* [TASK]: Would you repeat the whole listing exactly, pictures excluded?

==============================

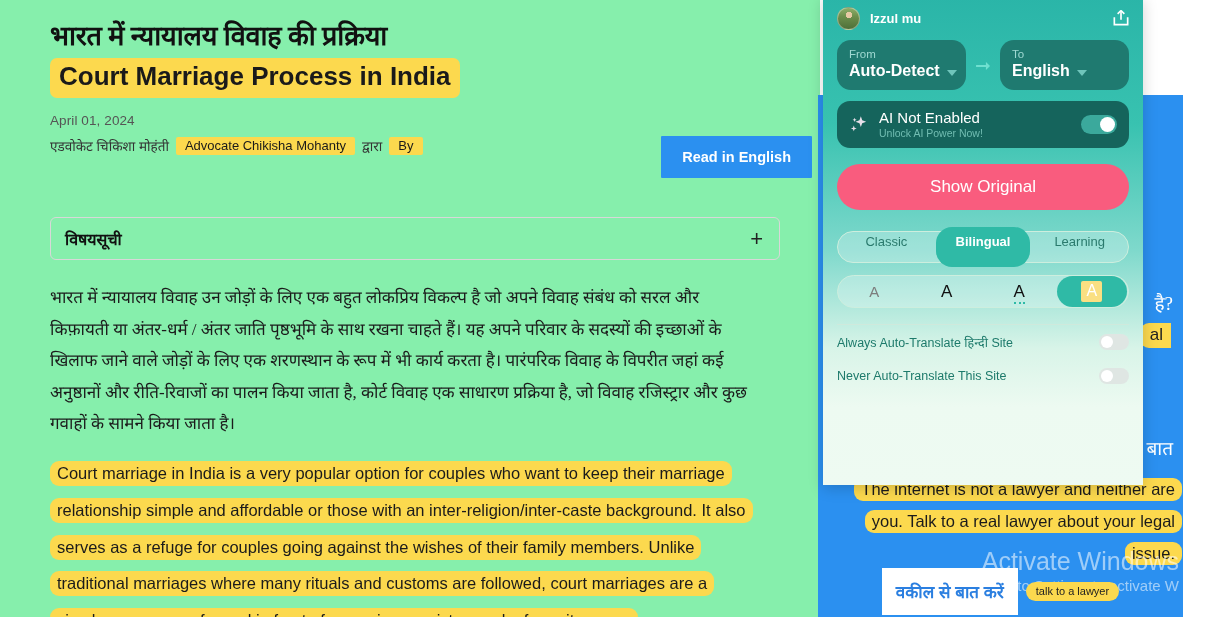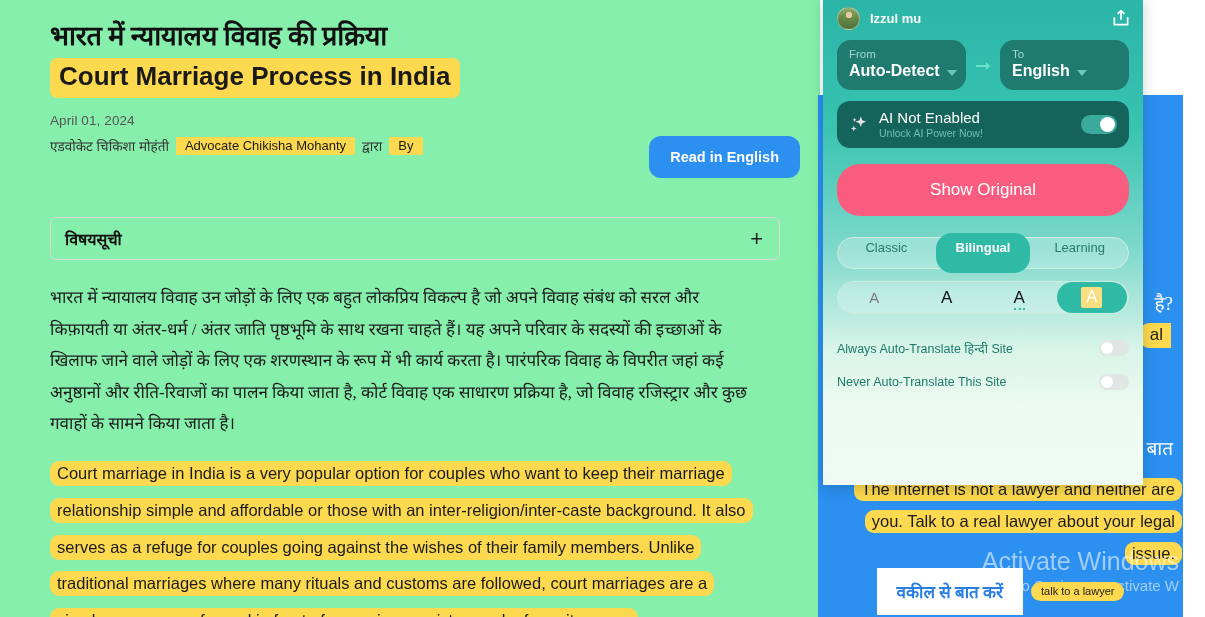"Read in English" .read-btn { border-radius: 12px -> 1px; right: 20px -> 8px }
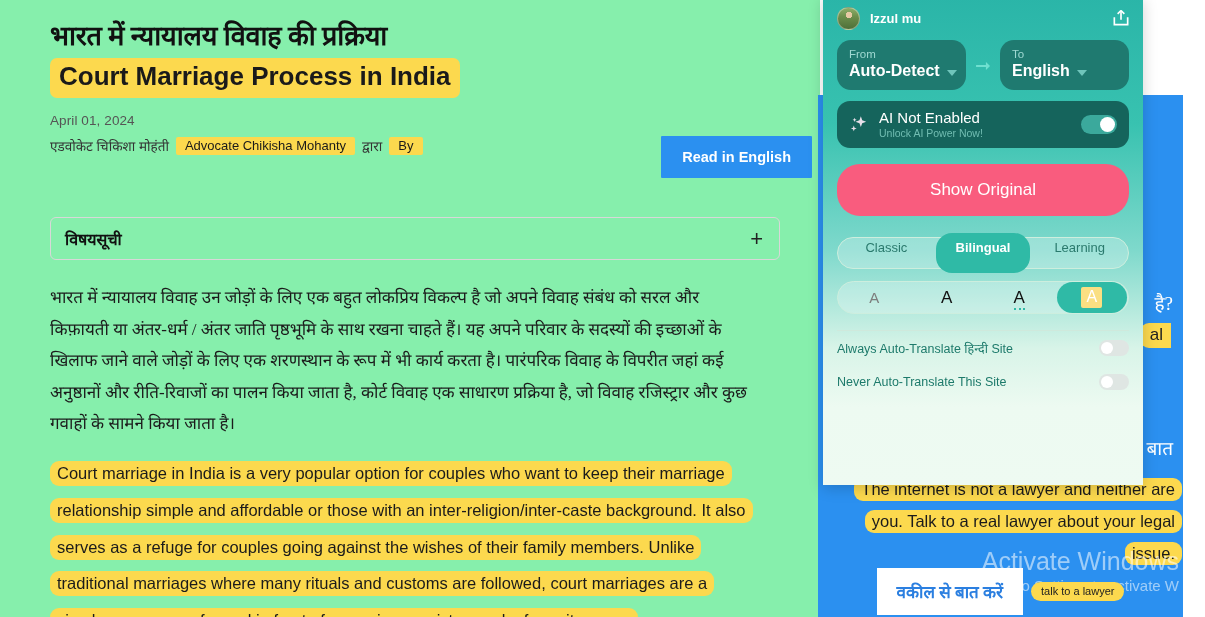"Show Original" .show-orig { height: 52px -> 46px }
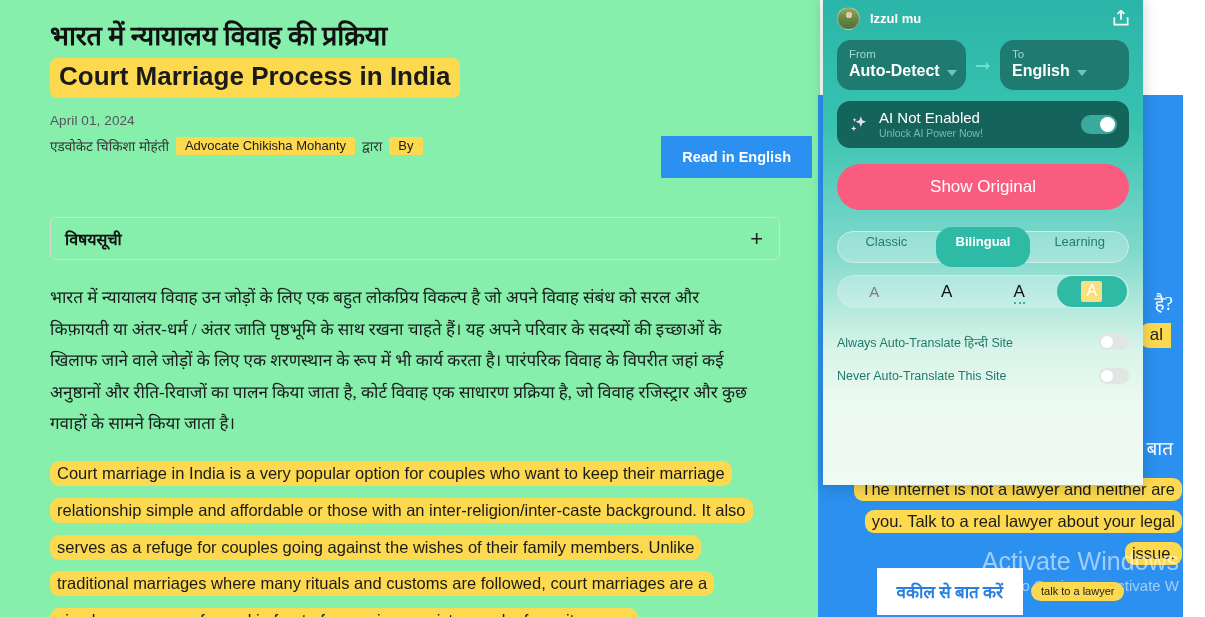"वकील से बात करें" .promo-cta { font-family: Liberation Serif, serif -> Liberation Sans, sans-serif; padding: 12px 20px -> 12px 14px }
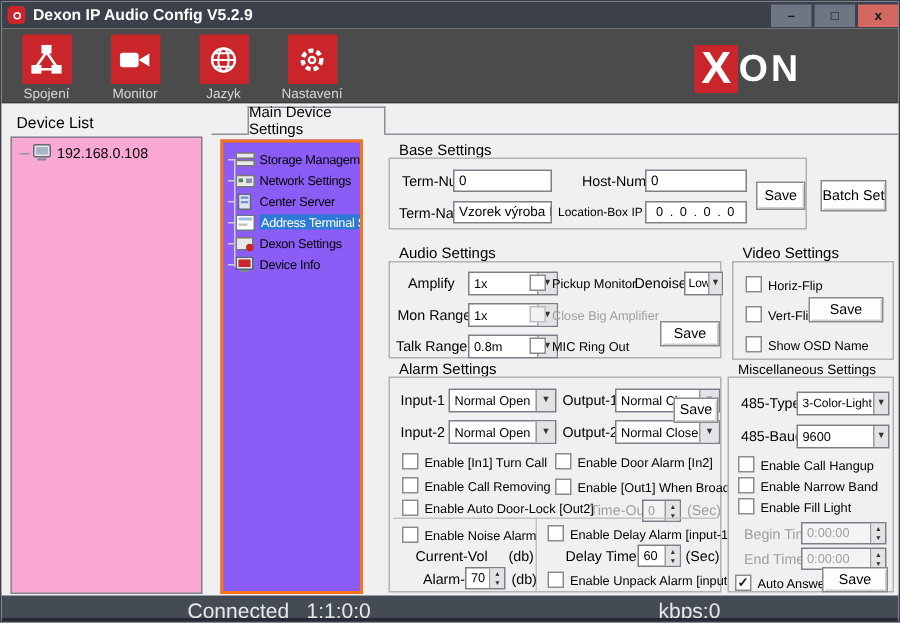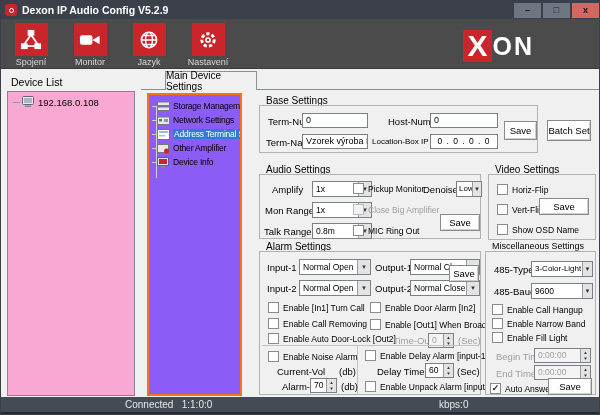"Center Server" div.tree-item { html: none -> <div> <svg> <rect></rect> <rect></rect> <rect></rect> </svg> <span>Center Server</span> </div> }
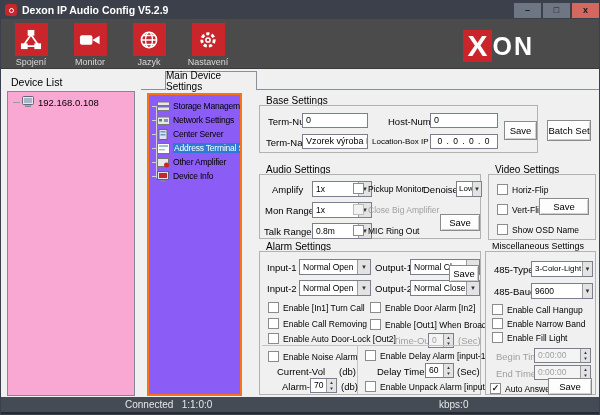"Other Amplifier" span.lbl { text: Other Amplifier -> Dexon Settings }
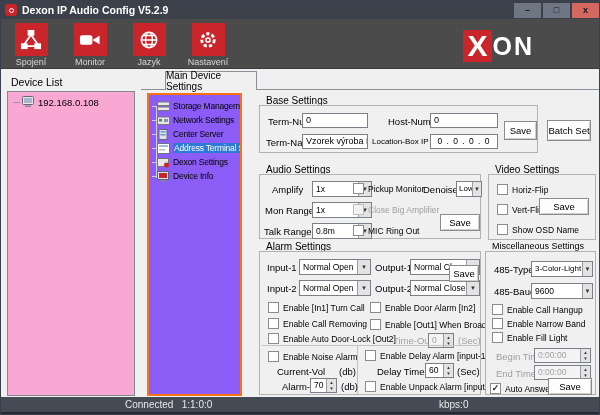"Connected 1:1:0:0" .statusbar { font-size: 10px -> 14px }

==============================

* [EXERCISE OUTPUT]:
"Read in English" .read-btn { border-radius: 12px -> 1px; right: 20px -> 8px }
"Show Original" .show-orig { height: 52px -> 46px }
"वकील से बात करें" .promo-cta { font-family: Liberation Serif, serif -> Liberation Sans, sans-serif; padding: 12px 20px -> 12px 14px }
"Center Server" div.tree-item { html: none -> <div> <svg> <rect></rect> <rect></rect> <rect></rect> </svg> <span>Center Server</span> </div> }
"Other Amplifier" span.lbl { text: Other Amplifier -> Dexon Settings }
"Connected 1:1:0:0" .statusbar { font-size: 10px -> 14px }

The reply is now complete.